The 108 Capstone Project will give you the chance to explore a topic of your choice and to expand your analytical skills. By working with real data of your choosing you can examine questions of particular interest to you.

The broad objectives for the project are to:
● Identify the problems and goals of a real situation and dataset.
● Choose an appropriate approach for formalizing and testing the problems and goals, and be able to articulate the reasoning for that selection.
● Implement your analysis choices on the dataset.
● Interpret the results of the analyses.
● Contextualize those results within a greater scientific and social context, acknowledging and addressing any potential issues related to privacy and ethics.
● Work effectively to manage a project as part of a team.

To accomplish this you will work in teams of 3 to 6 students to conceive of and carry out an analysis project.

Everyone must be part of a group.

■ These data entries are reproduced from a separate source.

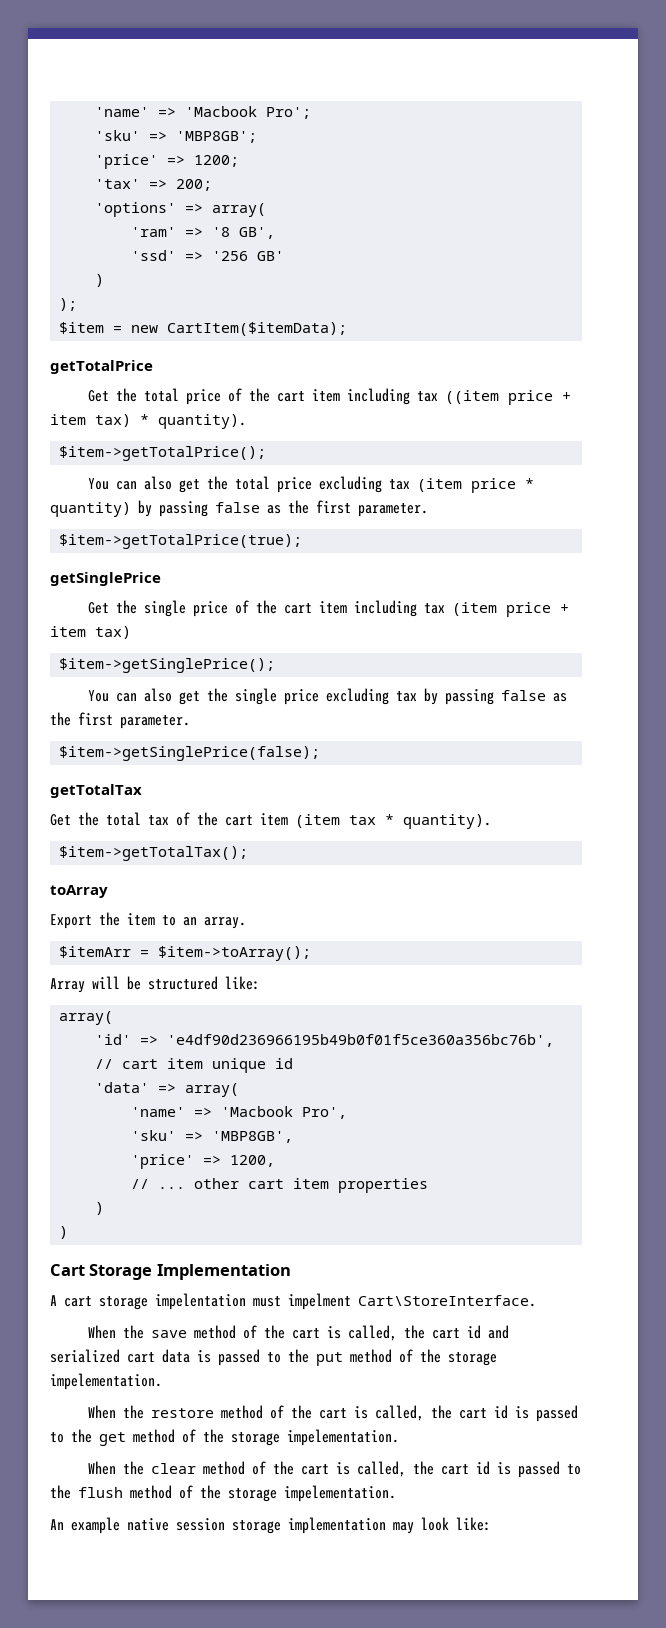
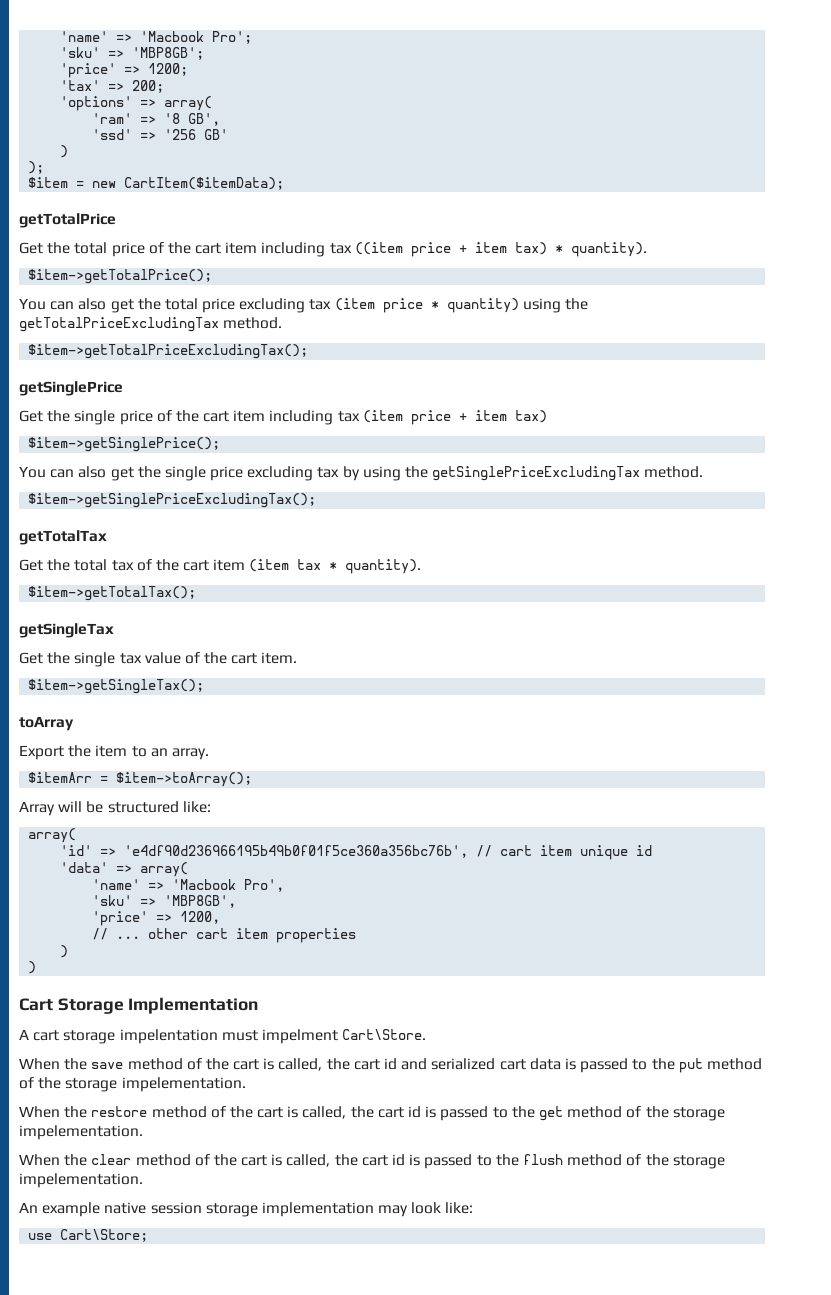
[138,500,428,517] [59,534,303,549] by passing false as the first parameter. // $item->getTotalPrice(true); -> [522,298,589,313] [19,317,283,332] [28,344,309,359] using the getTotalPriceExcludingTax method. // $item->getTotalPriceExcludingTax();
[444,689,567,705] [50,712,190,729] [59,746,321,761] passing false as the first parameter. // $item->getSinglePrice(false); -> [362,466,704,481] [28,493,317,508] using the getSinglePriceExcludingTax method. // $item->getSinglePriceExcludingTax();
(249, 853) none -> [19,623,114,638] [19,652,298,667] [28,679,205,694] // getSingleTax // Get the single tax value of the cart item. // $item->getSingleTax();
[358,1295,536,1307] Cart\StoreInterface. -> [342,1029,427,1040] Cart\Store.
(491, 1524) none -> [28,1229,149,1242] // use Cart\Store;

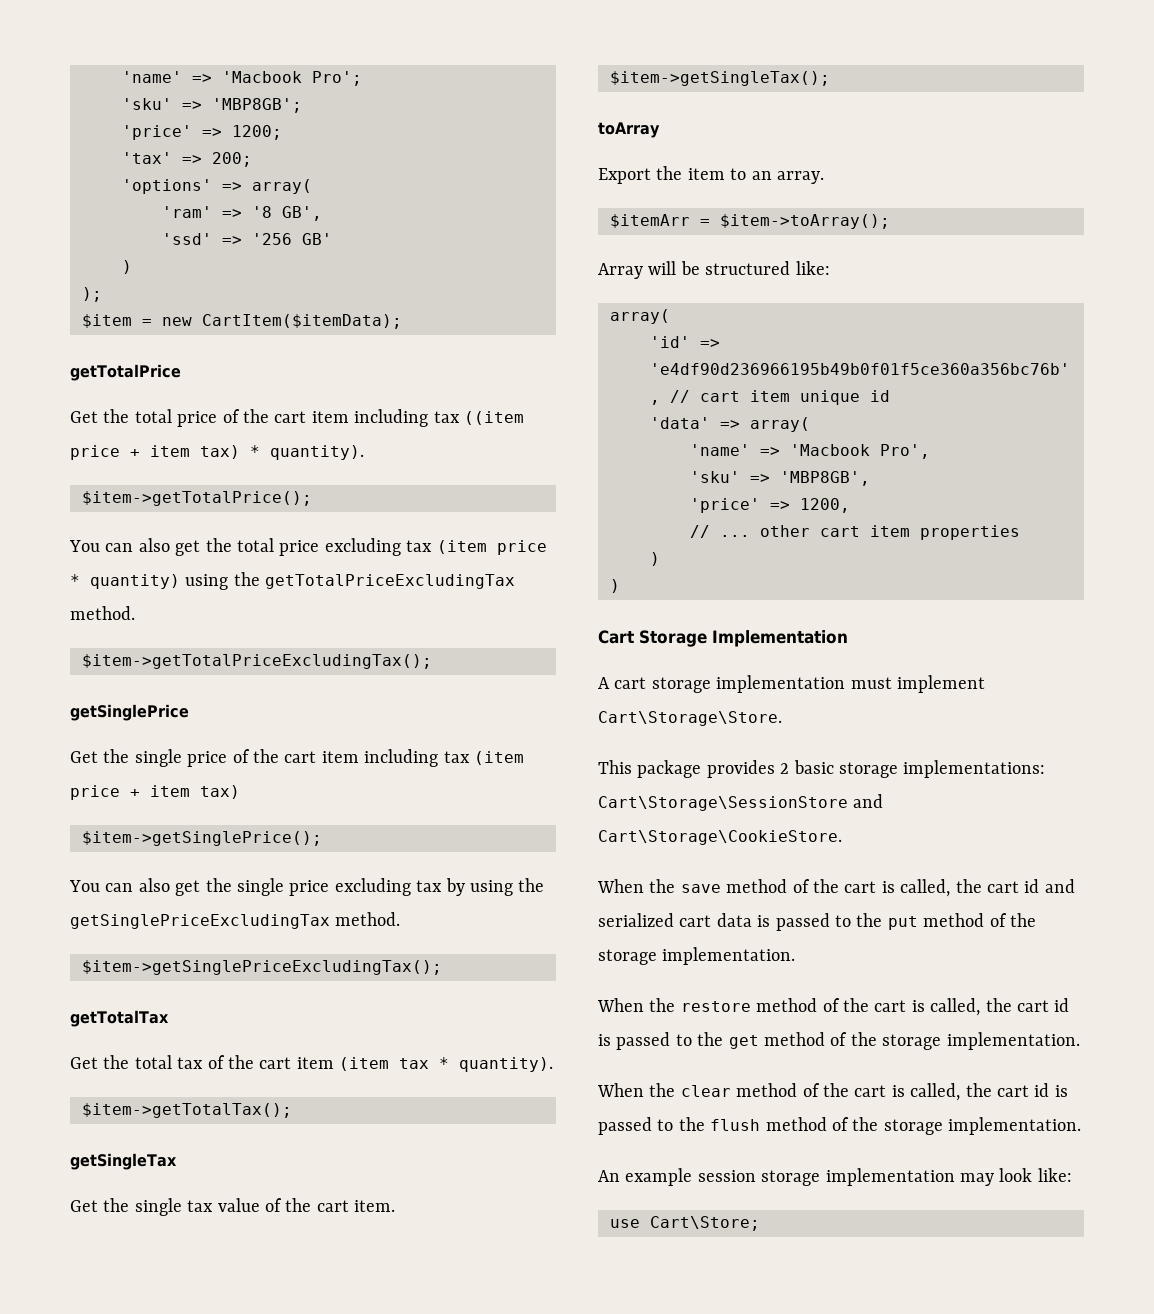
[119,1029,427,1044] impelentation must impelment Cart\Store. -> [716,675,985,693] [598,711,782,726] [598,760,1046,778] [598,794,884,811] [598,830,842,845] implementation must implement Cart\Storage\Store. // This package provides 2 basic storage implementations: Cart\Storage\SessionStore and Cart\Storage\CookieStore.
[121,1077,246,1092] impelementation. -> [662,947,796,965] implementation.
[19,1125,143,1140] impelementation. -> [946,1032,1080,1050] implementation.
[19,1173,143,1188] impelementation. -> [948,1117,1082,1135] implementation.
[104,1202,147,1214] native -> (693, 1177) none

You will find, in your future careers, you will often need to work on projects in groups (even if you really, really, really, really don’t want to).

The basic project steps:
● Find a real world dataset and problem that you believe can be solved with one or more of the techniques we have learned in class.
● Apply the techniques outlined and come up with a result for the dataset that you proposed.

Each of the following sections goes into more depth on the components of the project.

Project Teams

It is up to you, the students, to form teams of 3-5 students. We strongly suggest that individuals consider their interests, skills, and schedule availability (including section enrollment) individually and to build teams accordingly. You can use Piazza to try and find potential teammates.

No changes to teams will be made after the Project Proposal is submitted at the end of week 6.
Getting Started

We strongly encourage you to discuss potential project ideas on Piazza, with your TAs and IAs, and with Prof. Voytek! This will give us a chance to make sure you’re on the right track even before you submit your draft.
How to Find Datasets

The purpose of this project is to find a real-world problem and dataset that can be analyzed with the techniques learned in class. It is imperative that by doing so you believe extra information will be gained—that you believe you can discover something new!

You must use at least one dataset containing at least approximately 1000 observations (if your data are smaller but you feel they are sufficient, email Prof. Voytek). You are welcome (and in fact recommended) to find multiple datasets!

Your question could be just for fun: Using text mining of song lyric websites to identify the most commonly used phrases and sentiments by decade.

You question could be scientific: Scrape data from animal taxonomies and Wikipedia to figure out if larger animals are more likely to be carnivores?.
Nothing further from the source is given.